Going cold turkey is never easy. If you're having trouble withdrawing, consider what I did over for Facebook over a decade ago:
1. Turn off notifications for the Facebook (read: your main social media) app on your phone; then
2. Turn off notifications for the Facebook Messenger, Instagram, et cetera apps (read: all other social media) on your phone; next
3. Delete the Facebook app from your phone; then
4. Delete the Facebook Messenger, Instagram, et cetera apps from your phone; and finally
5. Log out of Facebook on your desktop.
It took me 2 years to go through from step 1 to step 5. It has made me happier and more productive. I still have a Facebook account.
But the friction of grabbing my laptop and logging in forces me to consider "is this what I want to do? Or am I thoughtlessly reaching for the crack pipe?" (It's been about a decade since I've cared to log into Facebook. Last time I tried, it felt like trudging through spam in an old e-mail inbox more than anything compelling.)
Not in a religious way, just have a no screens day every week, once a month, or just once.
You can get by one day without texting, looking for directions, getting an answer from google, ordering takeout, etc. etc. etc. Set yourself a boundary, no phones unless there's a fire or somebody needs to go to the hospital and stick to it. Make a schedule.

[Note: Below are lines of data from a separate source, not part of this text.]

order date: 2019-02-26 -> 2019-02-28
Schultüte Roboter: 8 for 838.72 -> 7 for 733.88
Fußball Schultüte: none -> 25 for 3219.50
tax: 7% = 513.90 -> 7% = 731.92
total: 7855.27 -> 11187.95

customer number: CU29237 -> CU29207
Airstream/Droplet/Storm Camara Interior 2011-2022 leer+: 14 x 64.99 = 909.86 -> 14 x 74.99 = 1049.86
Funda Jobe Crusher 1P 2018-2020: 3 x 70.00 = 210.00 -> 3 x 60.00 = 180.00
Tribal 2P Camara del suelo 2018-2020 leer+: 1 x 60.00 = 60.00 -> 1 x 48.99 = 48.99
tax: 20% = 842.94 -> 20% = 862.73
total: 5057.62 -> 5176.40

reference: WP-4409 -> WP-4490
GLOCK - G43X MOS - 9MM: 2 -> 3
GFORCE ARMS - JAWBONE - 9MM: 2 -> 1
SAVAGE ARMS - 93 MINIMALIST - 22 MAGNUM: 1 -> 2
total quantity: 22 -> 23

Edit - via the visual boost of short form video
No. Of course not. Someone who can't read due to mental disability isn't morally inferior to someone who can and does.
Sure. I'm answering it by another measure. Killing is, ceteris paribus, morally inferior to not killing. I'd argue a psychopath is henceforth morally debilitated despite it not really being their "fault" that they're born without empathy. This, in turn, helps me conclude that a murderer is, in fact, doing wrong.
Same here. Someone who can't read isn't inherently less morally capable than someone who can. What reading gives one is the capacity to gain a better understanding of ethics and morals. So I'd guess folks who read books are, on average, more intelligent and at least seeking to conduct themselves in a more moral fashion than someone who doesn't. But that doesn't make spending time reading morally superior to some other activity.
it's my personal hot-take, but I think that a majority of those background listeners are doing performative "learning" and aren't learning anything really. It's just to brag once a year that they have "read" 100+ books in a year and post a wall of covers or a number on their social network feed.
Basically, books aren't morally superior media than anything else really. But focused and monopoly attention dedicated to some media is morally superior to a performative background "learning". Books simply eliminate even a possibility of reading them in background.